● **Work to be completed**
Write out every line exactly, from the start of the records below to the line with "- A classe inteira", and stop there. Don't write out the pictures.
Material to process below:
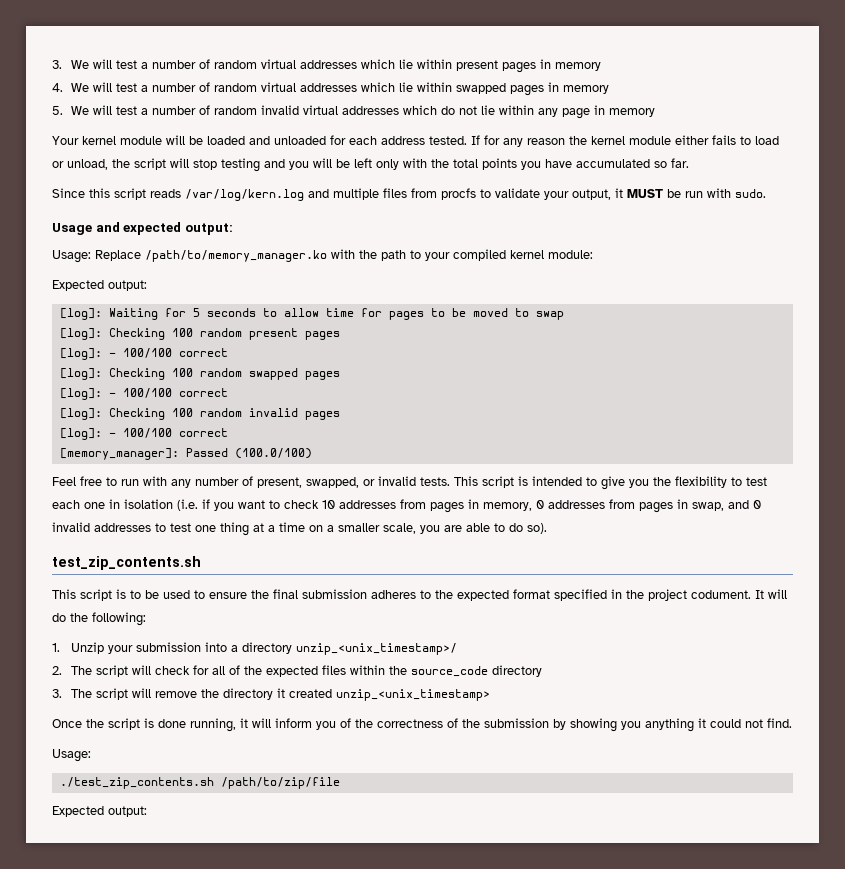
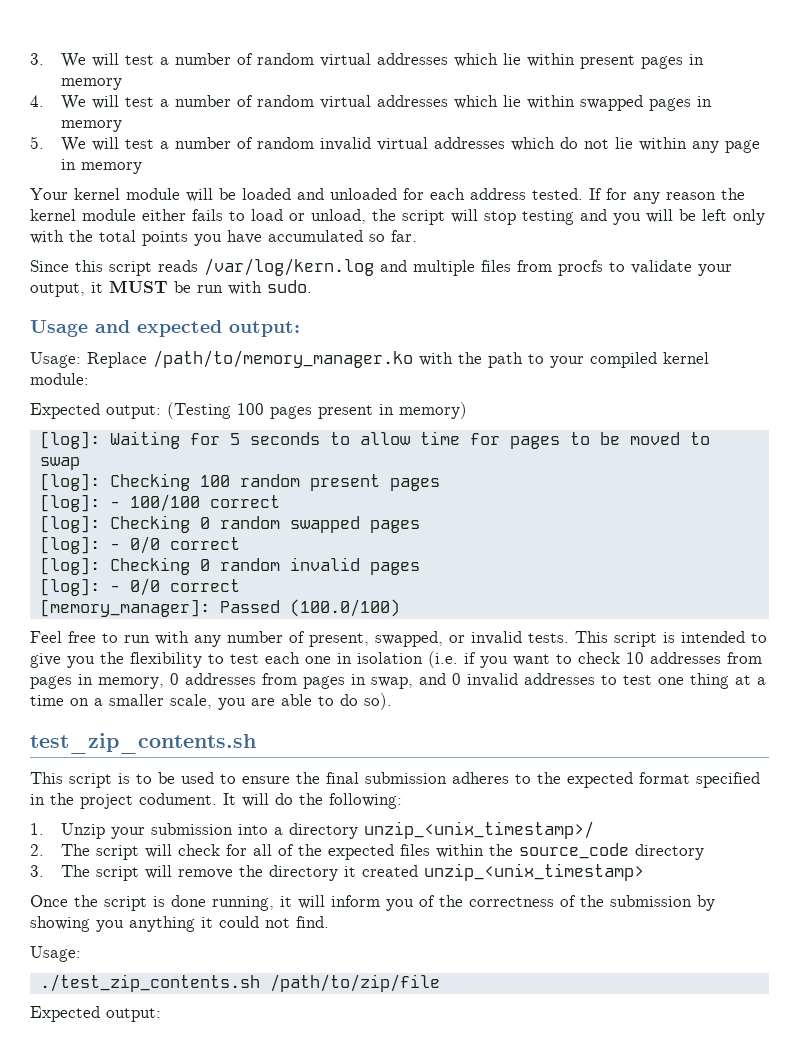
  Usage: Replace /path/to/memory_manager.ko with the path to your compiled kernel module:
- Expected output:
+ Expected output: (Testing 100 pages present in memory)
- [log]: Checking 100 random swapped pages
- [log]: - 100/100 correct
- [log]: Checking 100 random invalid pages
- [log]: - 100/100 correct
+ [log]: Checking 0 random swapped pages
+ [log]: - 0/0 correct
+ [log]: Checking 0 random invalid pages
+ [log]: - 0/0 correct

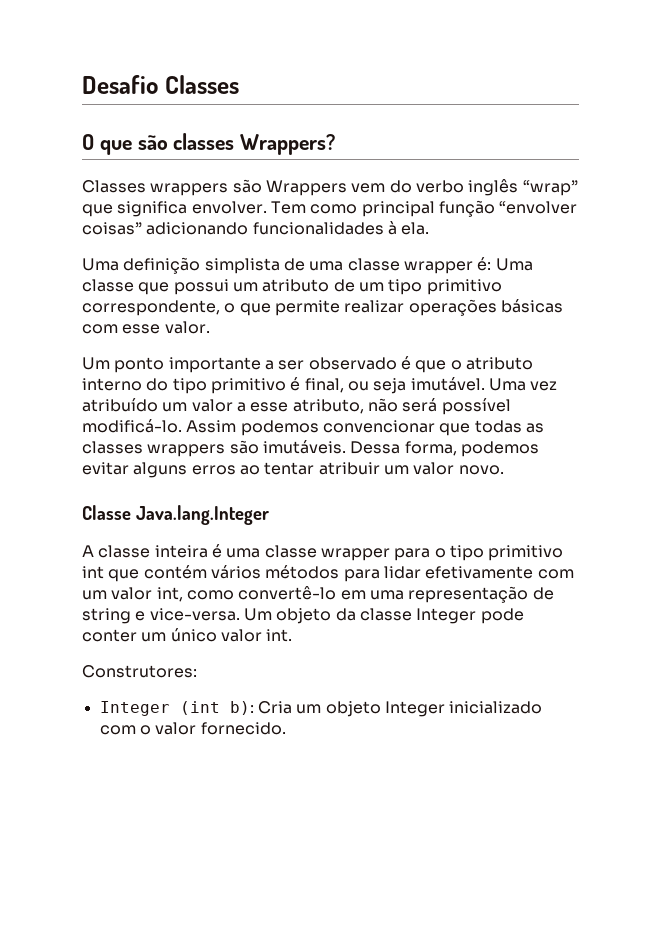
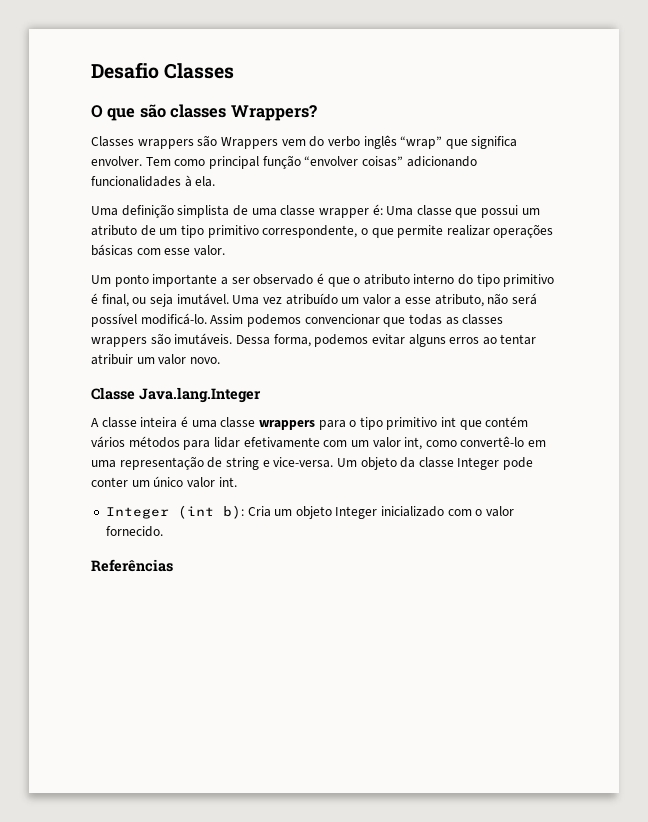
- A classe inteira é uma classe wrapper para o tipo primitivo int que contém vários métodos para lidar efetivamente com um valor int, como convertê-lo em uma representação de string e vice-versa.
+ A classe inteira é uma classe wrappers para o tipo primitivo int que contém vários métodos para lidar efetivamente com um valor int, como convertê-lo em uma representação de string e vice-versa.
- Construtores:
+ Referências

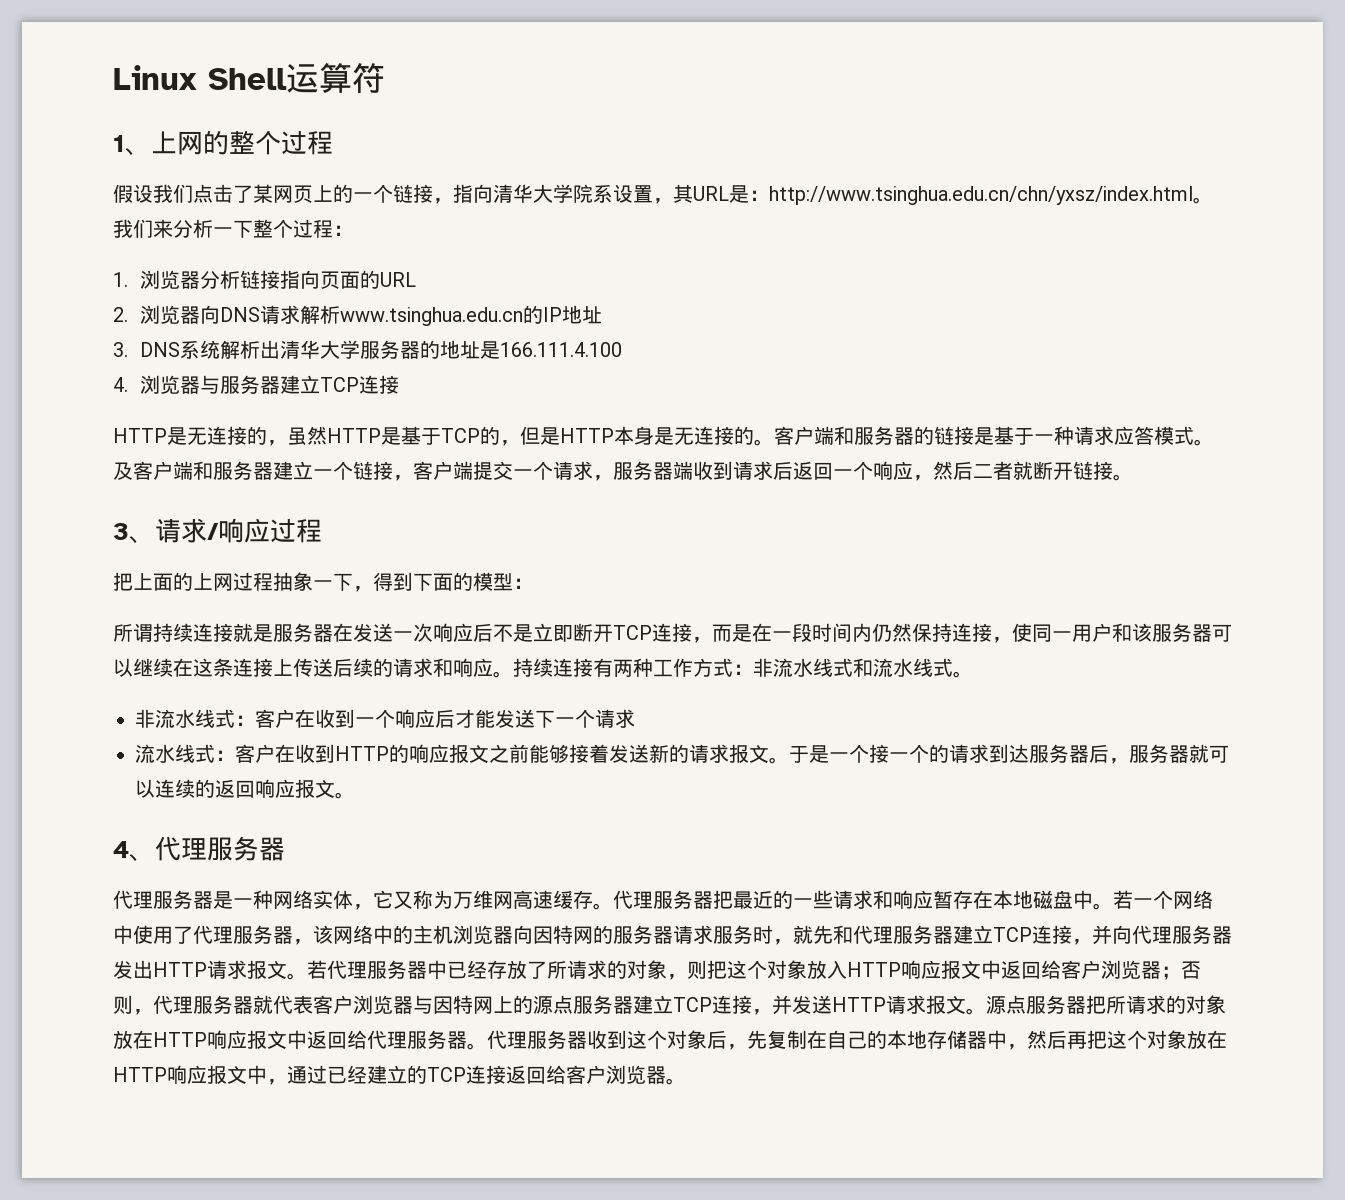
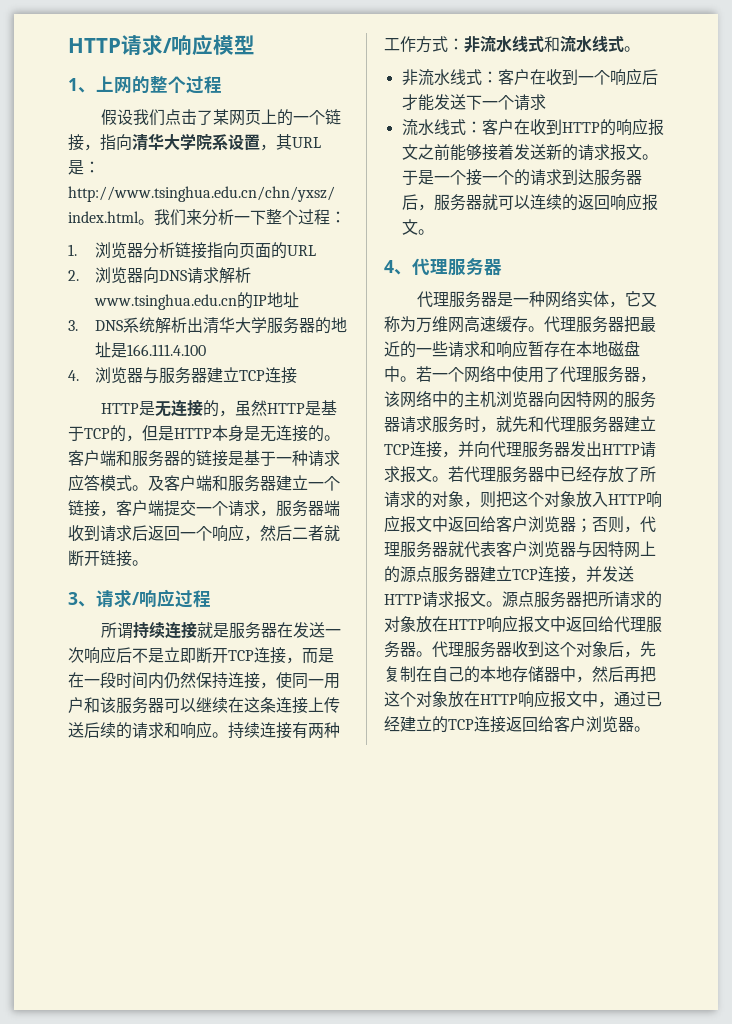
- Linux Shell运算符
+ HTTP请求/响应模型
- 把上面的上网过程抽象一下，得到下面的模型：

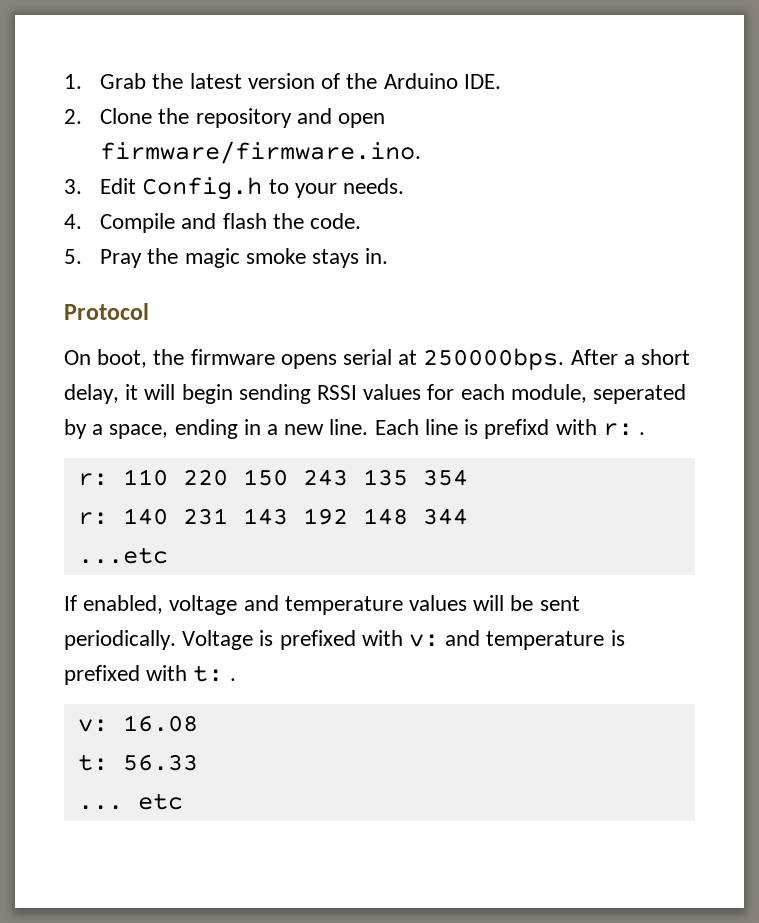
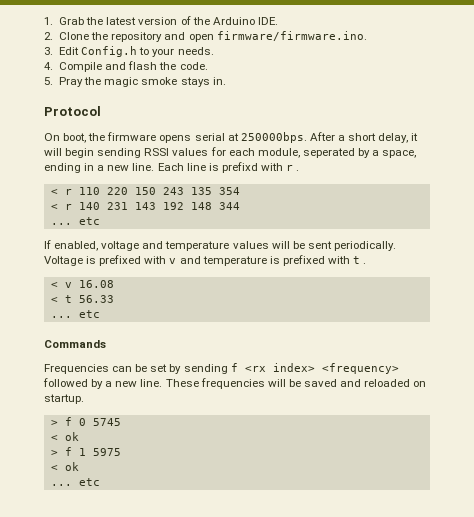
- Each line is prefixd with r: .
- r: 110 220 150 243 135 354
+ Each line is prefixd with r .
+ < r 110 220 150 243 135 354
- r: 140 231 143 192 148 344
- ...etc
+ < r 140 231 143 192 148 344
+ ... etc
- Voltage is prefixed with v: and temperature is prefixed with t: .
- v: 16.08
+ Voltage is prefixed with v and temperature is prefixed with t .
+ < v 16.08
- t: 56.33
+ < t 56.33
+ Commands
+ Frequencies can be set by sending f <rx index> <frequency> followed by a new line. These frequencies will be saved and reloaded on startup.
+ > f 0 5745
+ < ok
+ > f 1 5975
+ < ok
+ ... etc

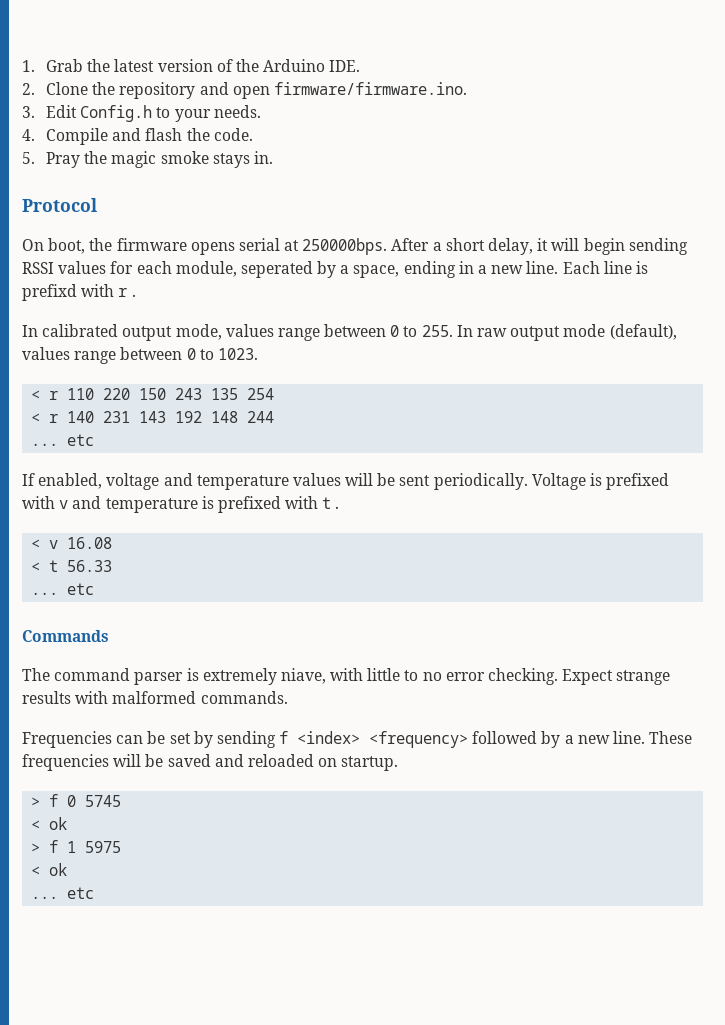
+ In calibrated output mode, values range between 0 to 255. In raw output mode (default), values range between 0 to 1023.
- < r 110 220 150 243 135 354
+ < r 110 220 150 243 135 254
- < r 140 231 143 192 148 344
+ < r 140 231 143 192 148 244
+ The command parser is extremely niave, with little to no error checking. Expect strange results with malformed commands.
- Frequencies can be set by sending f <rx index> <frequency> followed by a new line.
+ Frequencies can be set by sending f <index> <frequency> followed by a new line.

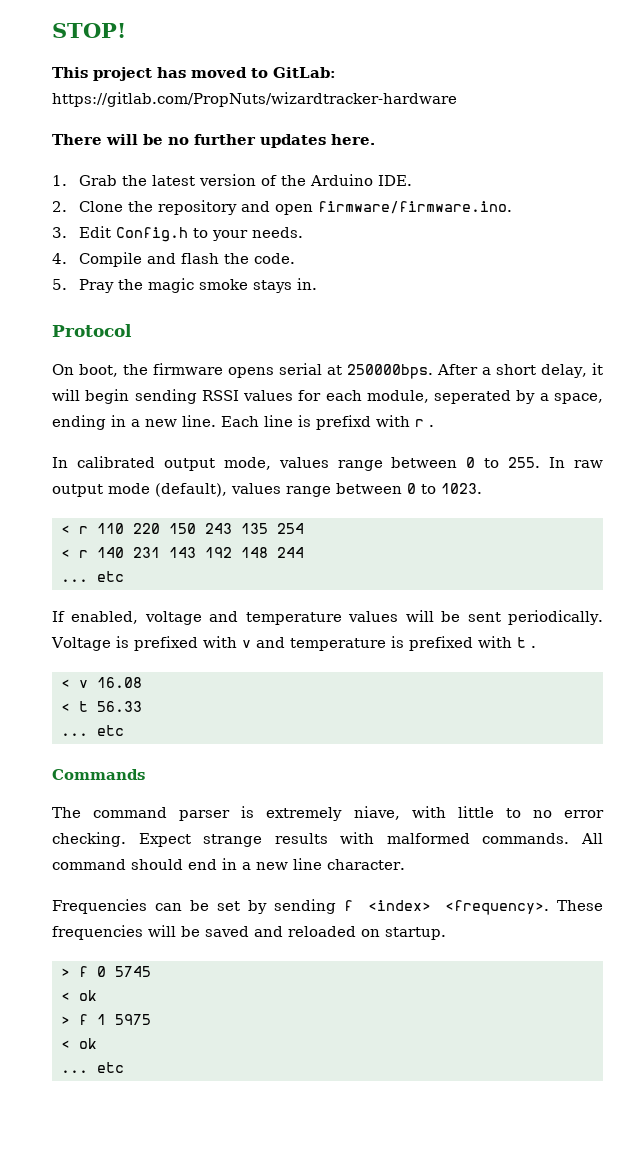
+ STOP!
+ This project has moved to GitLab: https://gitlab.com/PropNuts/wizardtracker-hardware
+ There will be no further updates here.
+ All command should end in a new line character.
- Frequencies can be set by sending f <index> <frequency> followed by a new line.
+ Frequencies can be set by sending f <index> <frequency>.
End of Material to process.
● **Solution below**
  Usage: Replace /path/to/memory_manager.ko with the path to your compiled kernel module:
- Expected output:
+ Expected output: (Testing 100 pages present in memory)
- [log]: Checking 100 random swapped pages
- [log]: - 100/100 correct
- [log]: Checking 100 random invalid pages
- [log]: - 100/100 correct
+ [log]: Checking 0 random swapped pages
+ [log]: - 0/0 correct
+ [log]: Checking 0 random invalid pages
+ [log]: - 0/0 correct

- A classe inteira é uma classe wrapper para o tipo primitivo int que contém vários métodos para lidar efetivamente com um valor int, como convertê-lo em uma representação de string e vice-versa.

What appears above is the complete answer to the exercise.